B2B buyers are like everyone else. They are strapped for time and have little patience with businesses willing to waste it. Irrelevant content frustrates them. They want content that helps them make an informed purchasing decision. Nothing more, nothing less.
In today’s B2B environment, that means pushing personalized content to individuals within the buying team. You need to provide them with value and demonstrate your own worth by making it easier for them to choose your products.
4. Focus on omnichannel
The omnichannel approach is central to modern digital experiences. McKinsey reports in its B2B Pulse Survey that: B2B buyers use up to and sometimes more than ten channels, including online and digital, as part of any given purchase, which is double the number of channels five years ago, and up from seven channels only two years ago They conduct research on social media channels, sales portals, and websites. They reach out via email and live chat. They look for support in knowledge bases and through Chatbots.
The ability to move seamlessly between these channels is key to creating satisfying digital experiences. However, the omnichannel approach is not just about the customer. You must also ensure that data and your employees can move between channels.
Customer actions in one channel should generate data that feeds into a central repository, which you then use to inform interactions in other channels. Likewise, your sales and marketing team must be able to draw on information gathered from a wide range of channels.

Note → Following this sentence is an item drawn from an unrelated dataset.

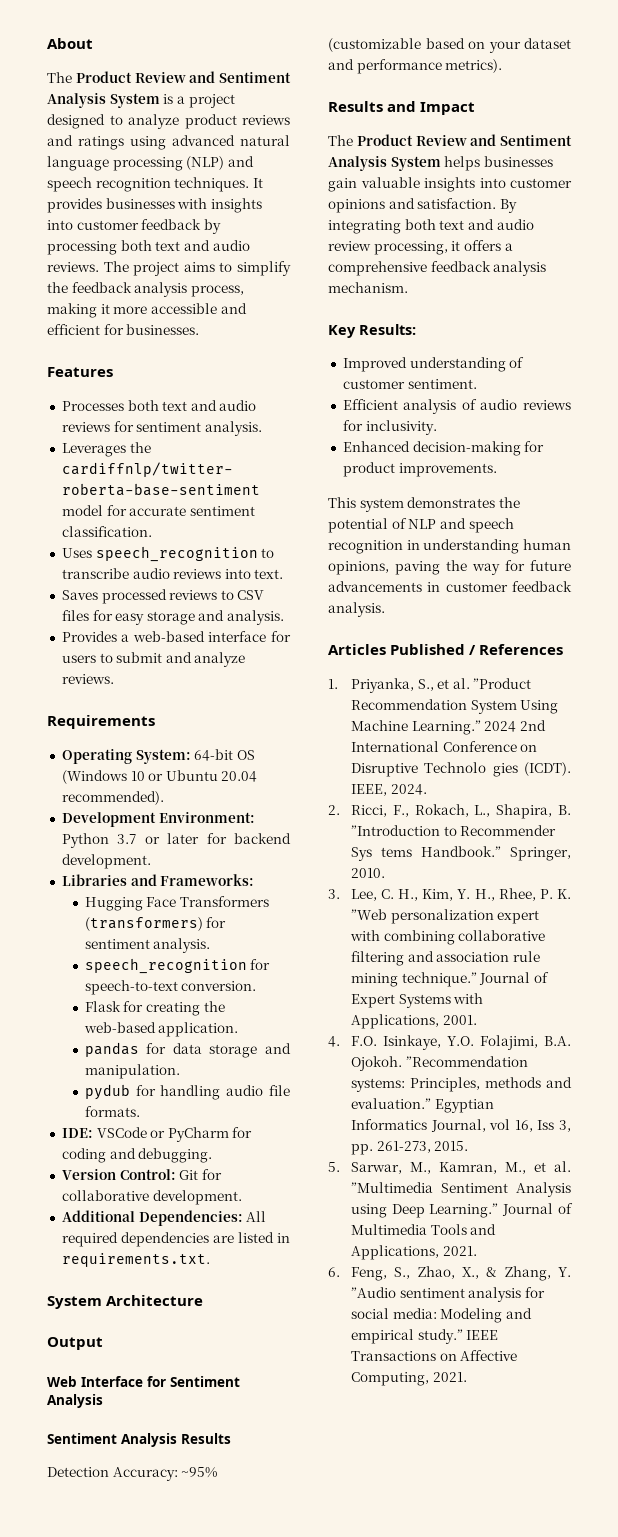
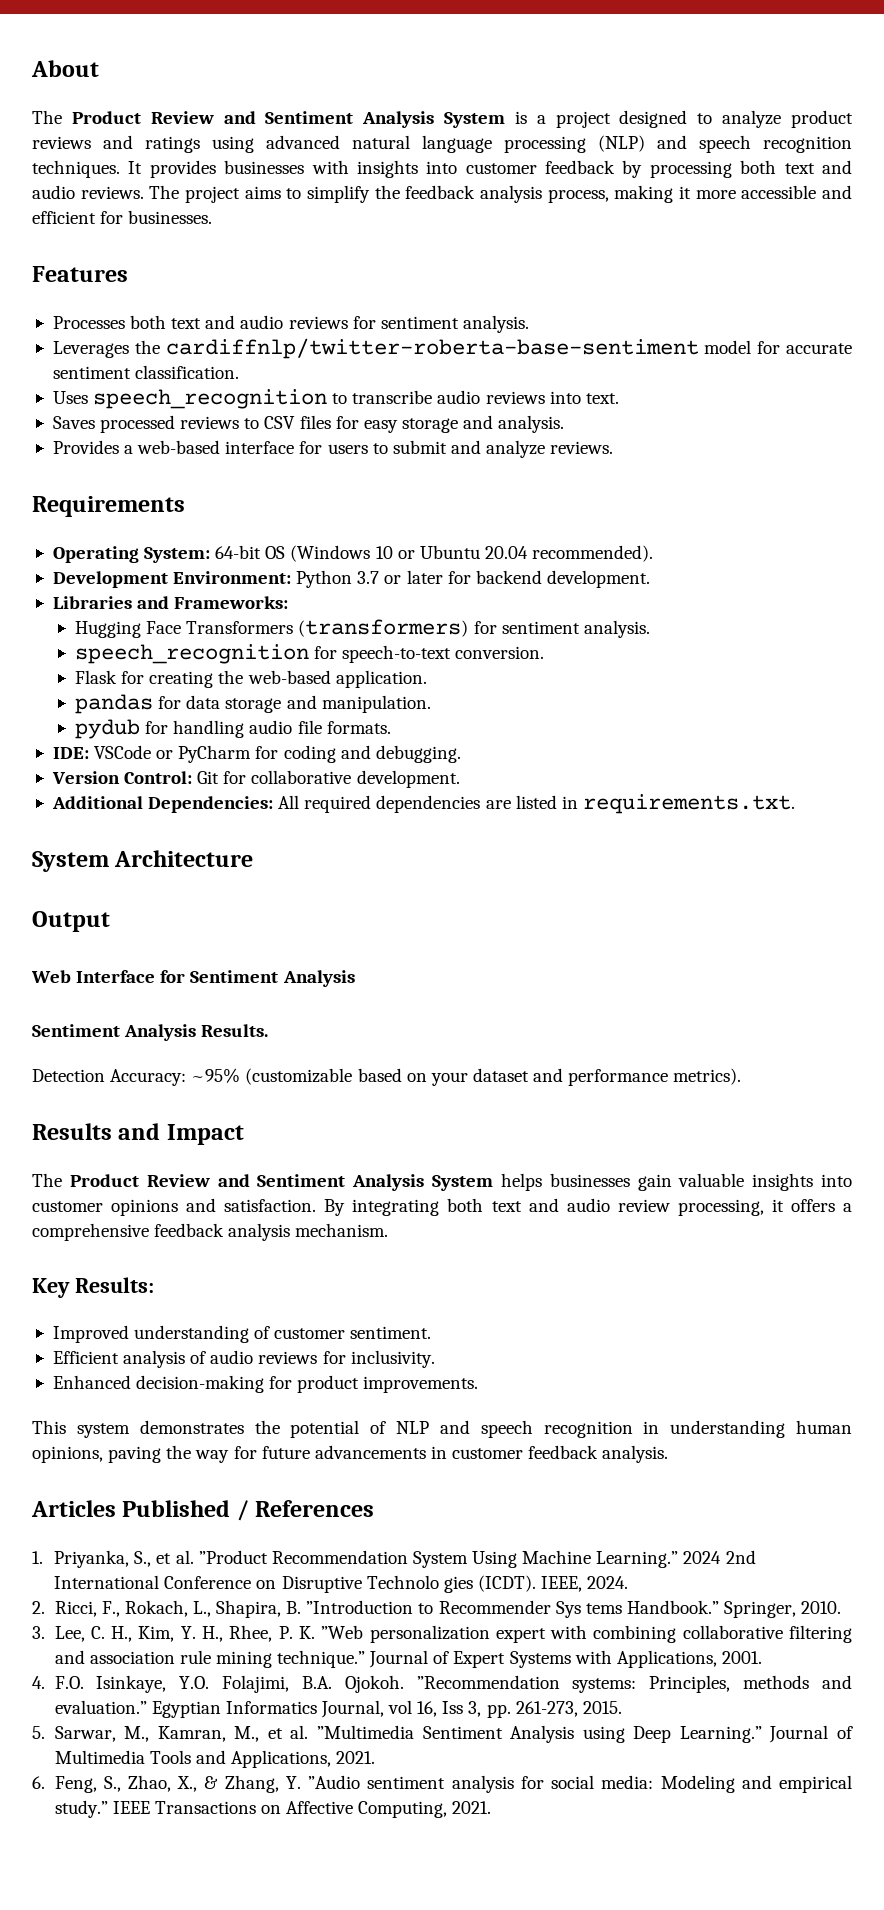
- Sentiment Analysis Results
+ Sentiment Analysis Results.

To achieve this, identify obstacles to the free movement of customers, data, and employees between channels and eliminate them. Break down silos and connect the separate parts of your organization into a unified whole.
5. Collect customer feedback
Customer feedback improves your services by ensuring you understand where your current digital CX excels and where you can improve it. Listening to your customers and acting upon the feedback they provide also shows that you are committed to improving the customer experience.

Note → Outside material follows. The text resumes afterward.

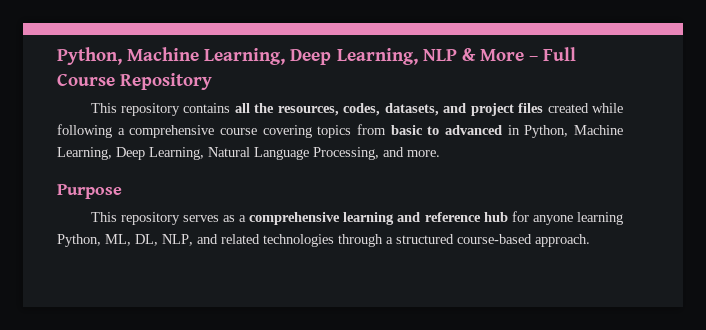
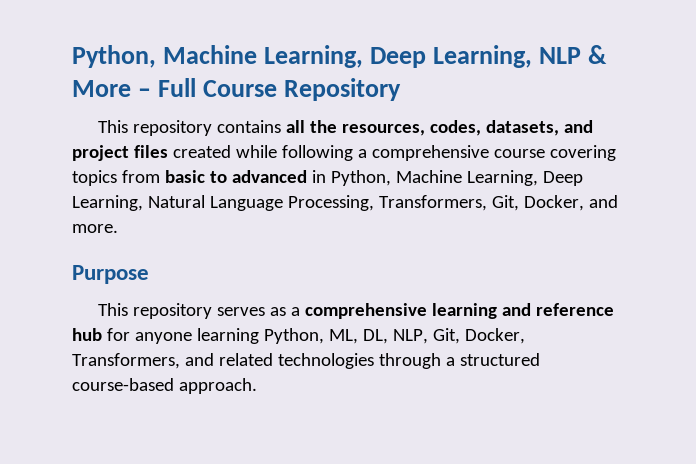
- This repository contains all the resources, codes, datasets, and project files created while following a comprehensive course covering topics from basic to advanced in Python, Machine Learning, Deep Learning, Natural Language Processing, and more.
+ This repository contains all the resources, codes, datasets, and project files created while following a comprehensive course covering topics from basic to advanced in Python, Machine Learning, Deep Learning, Natural Language Processing, Transformers, Git, Docker, and more.
- This repository serves as a comprehensive learning and reference hub for anyone learning Python, ML, DL, NLP, and related technologies through a structured course-based approach.
+ This repository serves as a comprehensive learning and reference hub for anyone learning Python, ML, DL, NLP, Git, Docker, Transformers, and related technologies through a structured course-based approach.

You can gather feedback in any number of ways. Send out post-interaction surveys via email, implement automated feedback mechanisms after every chatbot interaction, and request direct consultations with customers. The more you learn from them, the more you can refine your CX and create digital systems that fully deliver for your customers.
Current Digital Customer Experience Trends
As we already mentioned, digital transformation is not static. It is an ongoing process. Your goals change as the technology available to you evolves. There are trends - concepts are more or less important depending on customer needs and tech development.
More self-service
B2B buyers are conducting an increasing amount of research independently. They tend to engage sales reps much later in the buyer process. Consequently, they prefer self-serve channels earlier in the journey. These channels include chatbots, Digital Sales Rooms, and knowledge bases.
In response, B2B suppliers are implementing a greater range of self-serve options. However, that does not mean sales reps are no longer relevant. Instead, their role is shifting…
Sales and Marketing are merging
In B2B, experts have touted the idea of merging sales and marketing teams for some time. But it has taken time for companies to recognize this move’s value. Today, an increasing number of organizations are merging sales and marketing teams to focus marketing and deliver more personalized and effective marketing messages.
In the short term, this is the result of the COVID crisis. As the pandemic forced more B2B buyers into digital channels, companies were forced to adapt their strategy to focus more on delivering value through those channels. Digitally-led research and virtual interactions displaced the traditional sales process.
But this shift is also a result of long-term trends. Most notably, the rise of big data. Traditionally, we valued salespeople for their interpersonal skills, customer insights, and professional networks.
But data analytics provides a deeper insight into customer behaviors, preferences, and desires than salespeople ever could. And it ensured traditional sales functions were slowly absorbed by marketing teams that could target solutions, services, and content to individual customers. No more cold calls and scattergun email marketing campaigns. Instead, personalized marketing and targeted content are the future.
That is not to say traditional sales is dead. But the boundary between sales and marketing functions is becoming increasingly blurred. Deals still need to be closed and leads converted, but the way that occurs is changing. B2B businesses must change, too.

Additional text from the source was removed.